** Extracted information **
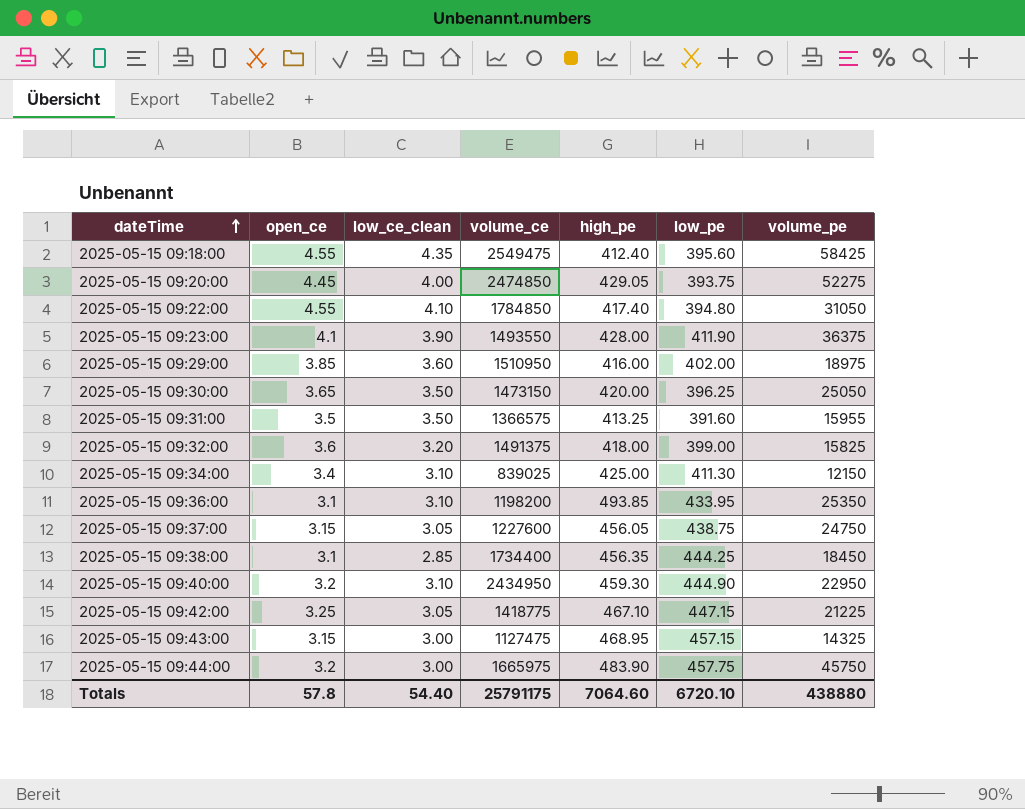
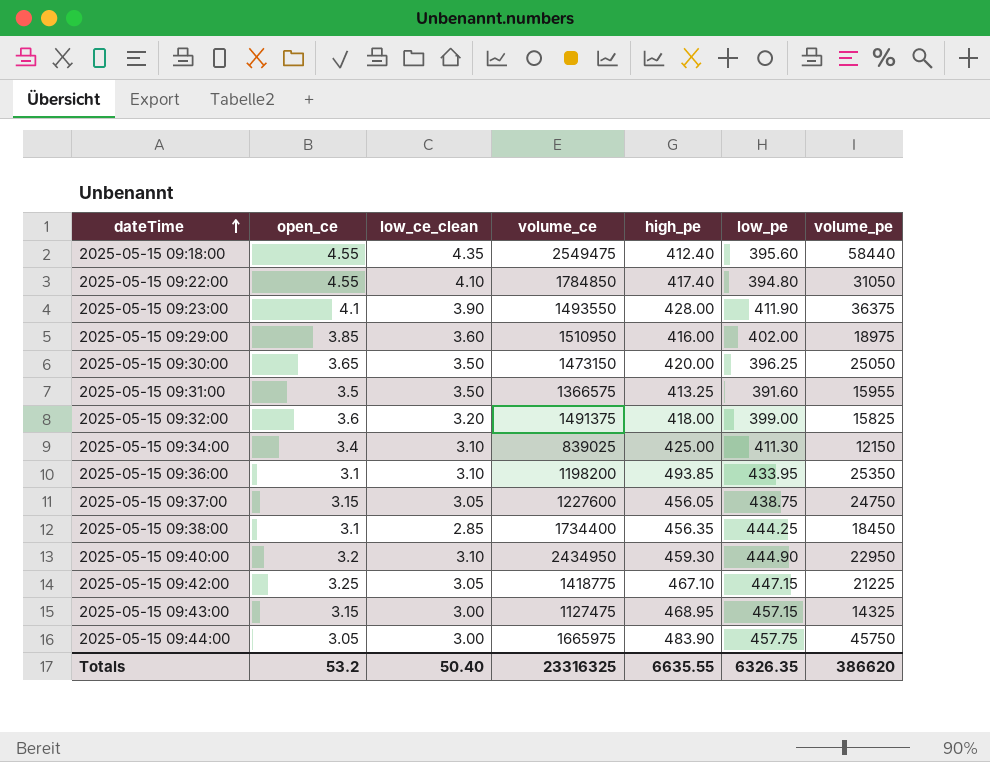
row 2025-05-15 09:20:00: 4.45 | 4.00 | 2474850 | 429.05 | 393.75 | 52275 -> none
2025-05-15 09:18:00 | volume_pe: 58425 -> 58440
2025-05-15 09:44:00 | open_ce: 3.2 -> 3.05
Totals | open_ce: 57.8 -> 53.2
Totals | low_ce_clean: 54.40 -> 50.40
Totals | volume_ce: 25791175 -> 23316325
Totals | high_pe: 7064.60 -> 6635.55
Totals | low_pe: 6720.10 -> 6326.35
Totals | volume_pe: 438880 -> 386620

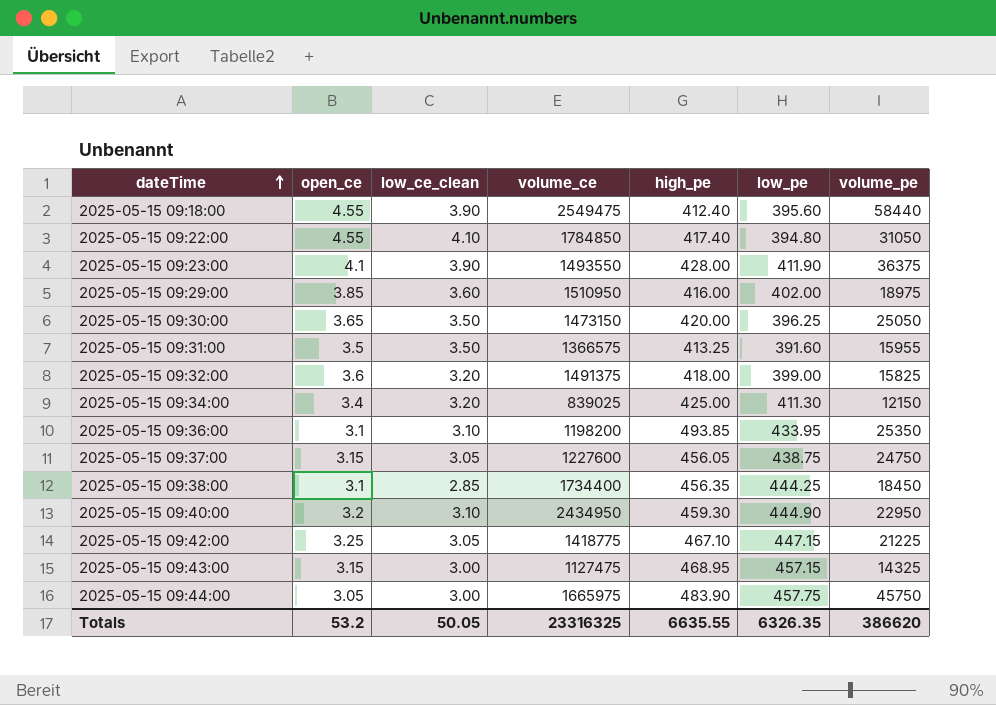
2025-05-15 09:18:00 | low_ce_clean: 4.35 -> 3.90
2025-05-15 09:34:00 | low_ce_clean: 3.10 -> 3.20
Totals | low_ce_clean: 50.40 -> 50.05

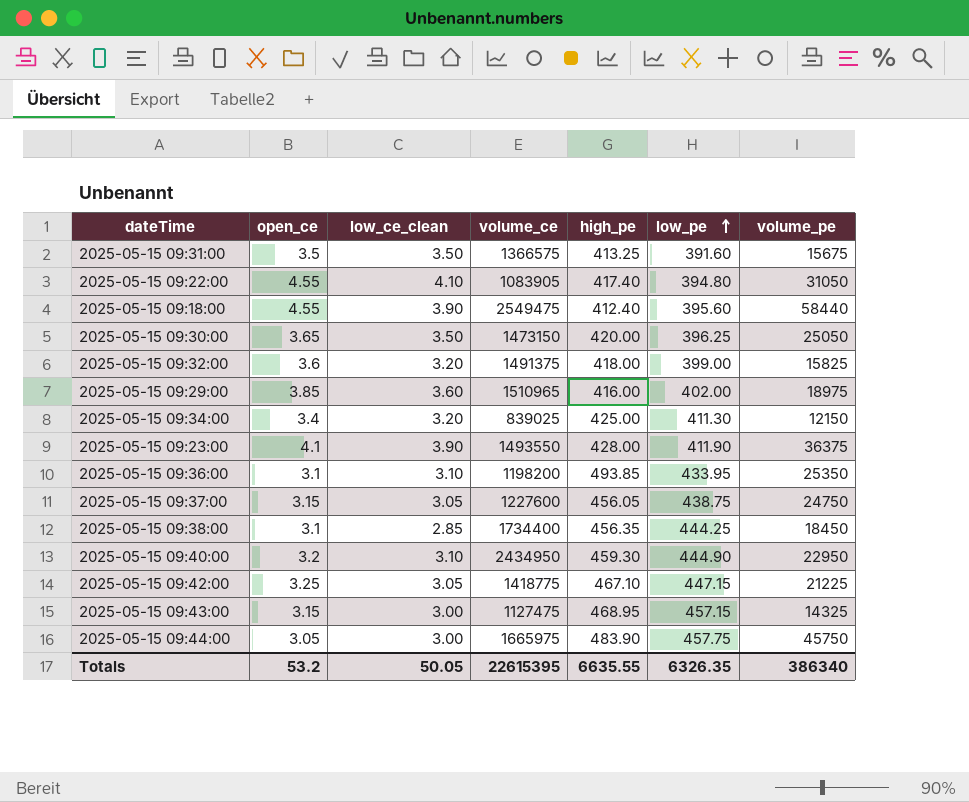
row order: dateTime ascending -> low_pe ascending
2025-05-15 09:31:00 | volume_pe: 15955 -> 15675
2025-05-15 09:22:00 | volume_ce: 1784850 -> 1083905
2025-05-15 09:29:00 | volume_ce: 1510950 -> 1510965
Totals | volume_ce: 23316325 -> 22615395
Totals | volume_pe: 386620 -> 386340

** What you should do **
The records are to be duplicated in full and exactly, with images left out.

** Output below **
row 2025-05-15 09:20:00: 4.45 | 4.00 | 2474850 | 429.05 | 393.75 | 52275 -> none
2025-05-15 09:18:00 | volume_pe: 58425 -> 58440
2025-05-15 09:44:00 | open_ce: 3.2 -> 3.05
Totals | open_ce: 57.8 -> 53.2
Totals | low_ce_clean: 54.40 -> 50.40
Totals | volume_ce: 25791175 -> 23316325
Totals | high_pe: 7064.60 -> 6635.55
Totals | low_pe: 6720.10 -> 6326.35
Totals | volume_pe: 438880 -> 386620

2025-05-15 09:18:00 | low_ce_clean: 4.35 -> 3.90
2025-05-15 09:34:00 | low_ce_clean: 3.10 -> 3.20
Totals | low_ce_clean: 50.40 -> 50.05

row order: dateTime ascending -> low_pe ascending
2025-05-15 09:31:00 | volume_pe: 15955 -> 15675
2025-05-15 09:22:00 | volume_ce: 1784850 -> 1083905
2025-05-15 09:29:00 | volume_ce: 1510950 -> 1510965
Totals | volume_ce: 23316325 -> 22615395
Totals | volume_pe: 386620 -> 386340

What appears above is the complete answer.